California Sex and Gender Discrimination
A federal law called Title VII prohibits sex discrimination in the workplace. The law also recognizes that sexual harassment is a form of sex discrimination. That law has been in effect since 1964, but sex discrimination and sexual harassment continue to be headline-grabbing problems.
California Fair Employment and Housing Act (FEHA): It is unlawful for an employer to refuse to hire; to discharge or to terminate; to refuse to select or to bar or discharge an employee from a training program leading to employment; or to discriminate against the person in compensation or in terms, conditions, or privileges of employment” because of the employee’s sex or gender. Cal. Gov. Code § 12940(a).
Federal and California sex and gender discrimination laws protect everyone from illegal conduct like unequal pay rates, sexual harassment, and positional bias. Further, California law protects employees from discrimination because of their sexual orientation, gender identity, and gender expression. While federal law applies to employers who have at least 15 employees, California law applies to employers with at least 5 employees. In addition, all California employers are prohibited from sexually harassing their employees.

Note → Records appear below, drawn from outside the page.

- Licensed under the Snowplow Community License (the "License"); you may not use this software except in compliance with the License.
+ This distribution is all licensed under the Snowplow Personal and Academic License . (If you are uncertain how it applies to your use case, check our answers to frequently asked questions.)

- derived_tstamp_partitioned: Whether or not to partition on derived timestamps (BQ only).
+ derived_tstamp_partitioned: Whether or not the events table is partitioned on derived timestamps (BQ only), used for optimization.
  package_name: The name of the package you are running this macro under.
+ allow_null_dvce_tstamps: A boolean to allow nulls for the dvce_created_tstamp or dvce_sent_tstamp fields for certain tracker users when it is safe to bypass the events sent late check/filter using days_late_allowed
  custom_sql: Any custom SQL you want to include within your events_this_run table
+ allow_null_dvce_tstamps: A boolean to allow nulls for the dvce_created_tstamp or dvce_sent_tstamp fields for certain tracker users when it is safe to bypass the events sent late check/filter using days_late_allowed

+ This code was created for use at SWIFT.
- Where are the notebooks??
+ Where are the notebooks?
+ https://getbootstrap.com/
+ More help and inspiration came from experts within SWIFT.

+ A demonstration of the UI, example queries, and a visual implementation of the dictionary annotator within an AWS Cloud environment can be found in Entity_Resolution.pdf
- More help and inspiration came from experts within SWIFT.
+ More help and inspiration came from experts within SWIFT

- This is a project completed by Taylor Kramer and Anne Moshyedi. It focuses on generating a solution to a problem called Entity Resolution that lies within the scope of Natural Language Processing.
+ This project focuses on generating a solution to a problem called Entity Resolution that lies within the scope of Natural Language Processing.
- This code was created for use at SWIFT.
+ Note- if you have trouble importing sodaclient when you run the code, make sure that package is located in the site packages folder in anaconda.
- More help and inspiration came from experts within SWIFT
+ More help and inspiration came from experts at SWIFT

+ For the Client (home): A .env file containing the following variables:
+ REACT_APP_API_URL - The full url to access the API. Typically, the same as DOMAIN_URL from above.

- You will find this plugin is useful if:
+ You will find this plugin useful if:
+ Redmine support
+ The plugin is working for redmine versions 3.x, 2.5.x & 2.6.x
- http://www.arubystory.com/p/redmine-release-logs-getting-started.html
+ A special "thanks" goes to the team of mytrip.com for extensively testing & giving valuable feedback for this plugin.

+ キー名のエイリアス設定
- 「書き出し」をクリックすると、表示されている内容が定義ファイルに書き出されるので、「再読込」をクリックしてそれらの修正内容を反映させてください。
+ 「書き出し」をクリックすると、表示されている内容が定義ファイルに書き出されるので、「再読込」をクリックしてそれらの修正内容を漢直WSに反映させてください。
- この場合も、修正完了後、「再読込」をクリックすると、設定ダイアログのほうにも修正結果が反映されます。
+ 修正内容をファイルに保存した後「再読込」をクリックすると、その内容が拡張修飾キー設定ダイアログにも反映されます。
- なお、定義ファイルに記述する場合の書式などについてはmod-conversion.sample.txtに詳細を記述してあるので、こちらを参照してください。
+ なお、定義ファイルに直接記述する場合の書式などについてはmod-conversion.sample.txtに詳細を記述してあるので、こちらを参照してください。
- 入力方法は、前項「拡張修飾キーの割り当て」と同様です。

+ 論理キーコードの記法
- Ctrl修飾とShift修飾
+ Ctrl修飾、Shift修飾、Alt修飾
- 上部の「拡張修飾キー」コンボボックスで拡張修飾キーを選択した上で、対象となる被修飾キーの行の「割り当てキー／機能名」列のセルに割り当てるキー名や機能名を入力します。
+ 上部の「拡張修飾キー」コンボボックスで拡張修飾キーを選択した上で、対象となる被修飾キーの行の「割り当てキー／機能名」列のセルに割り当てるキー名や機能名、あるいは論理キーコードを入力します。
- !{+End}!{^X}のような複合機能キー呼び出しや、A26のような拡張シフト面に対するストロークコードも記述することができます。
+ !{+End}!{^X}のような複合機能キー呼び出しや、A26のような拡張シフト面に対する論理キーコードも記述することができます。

The concepts of sex and gender discrimination are easy to understand in the abstract, but the application of those concepts in the real world is often unclear. Employees who believe they have been the victims of sex discrimination or gender discrimination can get legal advice from an employment lawyer at KKG Law. Our offices serve current and former employees in Oakland, San Jose, Fairfield, and all other Bay Area communities.
In simple terms, sex discrimination in employment occurs when an employer treats one employee less favorably than other employees because of his or her sex. Women are the usual victims of sex discrimination, but discrimination against employees of either gender is prohibited.
Employees can obtain a remedy for sex discrimination when an employer takes an adverse action against an employee because of the employee’s gender. The law refers to that kind of discrimination as disparate treatment. An adverse action is one that negatively affects the terms or conditions of employment. Common examples include:
- Failing to hire
- Unequal pay or benefits
- Demotion or failing to promote
- Pay reduction or failing to give a raise
- Denial of transfer to better jobs
- Unequal discipline
While most adverse actions affect an employee’s pay, position, or continued employment, other discriminatory actions may be recognized as adverse if they cause significant harm to the employee. Examples include:
- Assigning the worst job duties to employees of one gender
- Substantially reducing an employee’s responsibilities
- Failing to provide training required to advance or succeed in the job
- Transferring an employee to location that provides less opportunity for advancement
In addition to disparate treatment based on sex, the law prohibits employers from taking neutral actions that have a disparate impact upon employees of a particular gender. For example, lifting or requirements for a job might be discriminatory if they disqualify significantly more women than men from employment.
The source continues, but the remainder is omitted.